## Work required:
All lines from the one with "Legs Sex doll" through the final line below are to be reproduced exactly; omit the others.

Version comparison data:
########################################

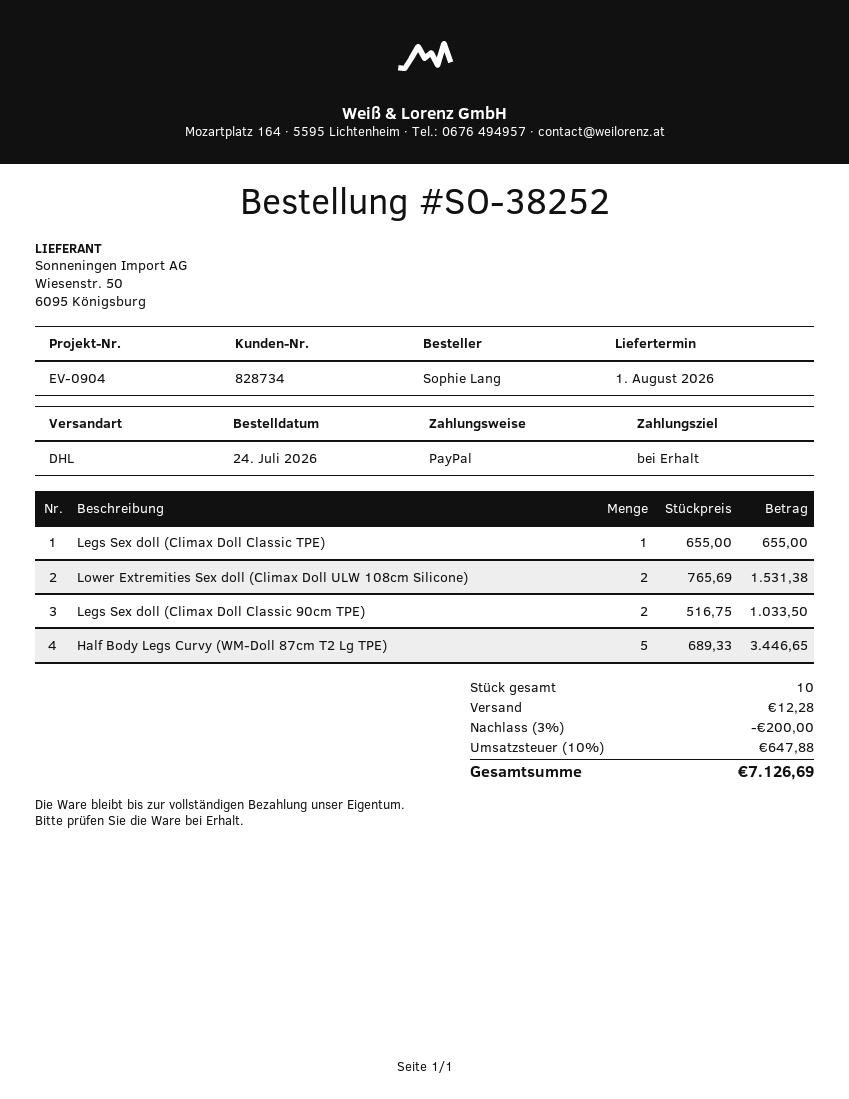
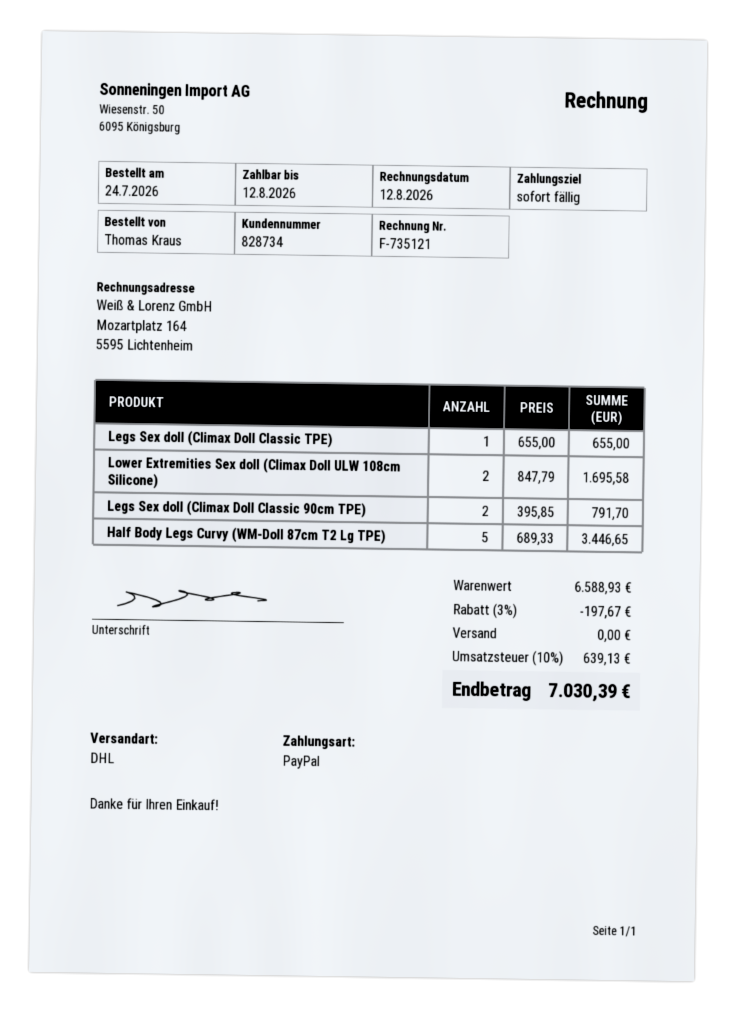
ordered by: Sophie Lang -> Thomas Kraus
Lower Extremities Sex doll (Climax Doll ULW 108cm Silicone): 2 x 765.69 = 1531.38 -> 2 x 847.79 = 1695.58
Legs Sex doll (Climax Doll Classic 90cm TPE): 2 x 516.75 = 1033.50 -> 2 x 395.85 = 791.70
discount: 3% = 200.00 -> 3% = 197.67
shipping: 12.28 -> 0.00
tax: 10% = 647.88 -> 10% = 639.13
total: 7126.69 -> 7030.39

########################################

## Expected answer:
Legs Sex doll (Climax Doll Classic 90cm TPE): 2 x 516.75 = 1033.50 -> 2 x 395.85 = 791.70
discount: 3% = 200.00 -> 3% = 197.67
shipping: 12.28 -> 0.00
tax: 10% = 647.88 -> 10% = 639.13
total: 7126.69 -> 7030.39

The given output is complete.